The fact that a festival famous for displaying and consuming large amounts of meat has done that is a sign of big trend that is happening right now.... the rise of veganism.
This increase in interest in veganism is a coming together of multiple cultural forces mostly relating to the environment. For one thing the price of meat is increasing. Would this make many reduce their meat-eating habit? Probably, if this trend continues. But a much bigger factor would be this - in 2015 the World Heath Organisation declared processed meats as a carcinogen. If history is to go by, 50 years from now the sight of someone eating a hot-dog in a cinema will be looked at in the same way we now look at that same cinema patron smoking a cigar. 50 years earlier that same guy would have been a normal unquestionable sight in cinemas. No one then thought inhaling the smoke from burnt leaves was an alien thing for humans to do. And then the reports came in linking it to lung cancer and (slowly) the sight of tobacco smoke disappeared in public spaces. Could the sight of eating meat follow the same fate? To be honest, I don't know. Unlike cigarettes, the eating of animal flesh is normal in nature. Maybe the eating of meat may become an occasional treat in the future. Or maybe we will dodge it altogether with lab-grown meat (unless that proves to cause cancer too).

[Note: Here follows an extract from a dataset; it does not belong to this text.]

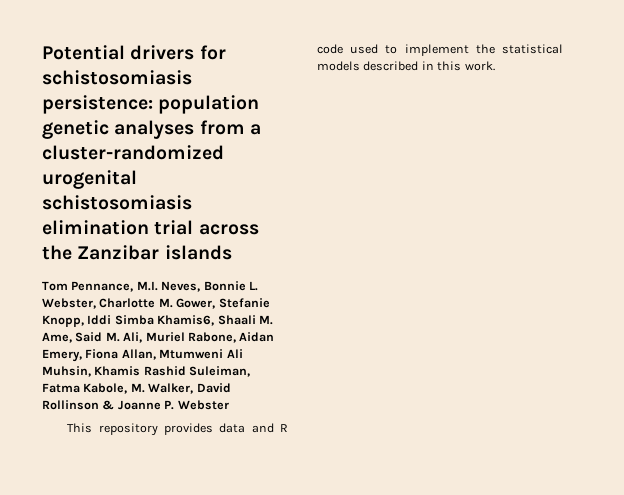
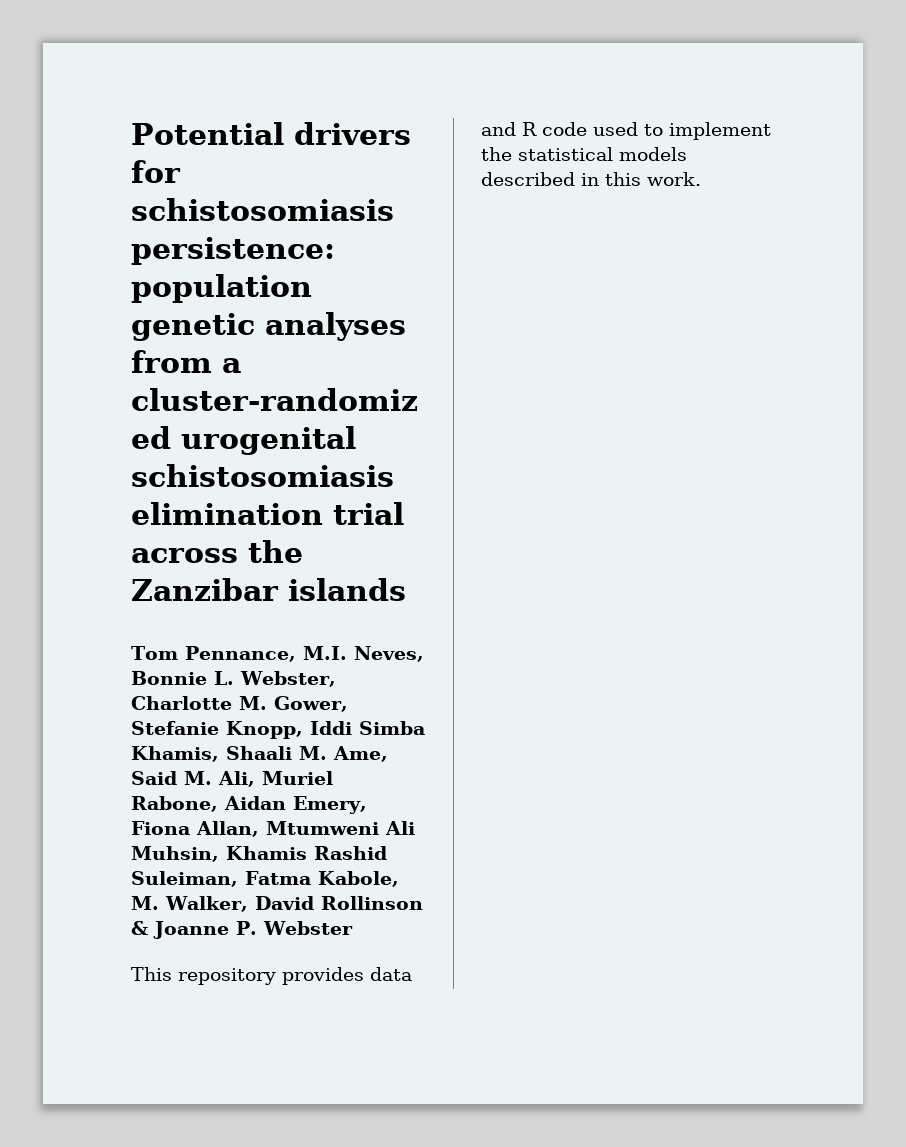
- Tom Pennance, M.I. Neves, Bonnie L. Webster, Charlotte M. Gower, Stefanie Knopp, Iddi Simba Khamis6, Shaali M. Ame, Said M. Ali, Muriel Rabone, Aidan Emery, Fiona Allan, Mtumweni Ali Muhsin, Khamis Rashid Suleiman, Fatma Kabole, M. Walker, David Rollinson & Joanne P. Webster
+ Tom Pennance, M.I. Neves, Bonnie L. Webster, Charlotte M. Gower, Stefanie Knopp, Iddi Simba Khamis, Shaali M. Ame, Said M. Ali, Muriel Rabone, Aidan Emery, Fiona Allan, Mtumweni Ali Muhsin, Khamis Rashid Suleiman, Fatma Kabole, M. Walker, David Rollinson & Joanne P. Webster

Whatever happens, the future depicted in Carnage definitely looks like a future worth living for. Maybe veganism may be a key to making the world depicted in Pokémon possible (except for the possible genetic engineer).
But the question remains - In a life-or-death situation would you eat an Eevee?
In fact, would you eat a Magikarp?
Or any listed in this video?
In fact, any Pokémon that is made of flesh.
(come on, who would be able to eat a Geodude? Chuck Norris?)
In fact, what if this happened in the real world.
What if the future turned out bad. Mad-Maxy.
All the supermarkets have been ransacked. And so has all the food depots and the farms.
You are alone in the wild lands with a knife (a survivor's best friend).
You are hungry. You not eaten for days.
You see a horse wondering about on a clearing.
It may be wild or it ran away from his former owner. Who knows.
But one thing is certain, you are hungry.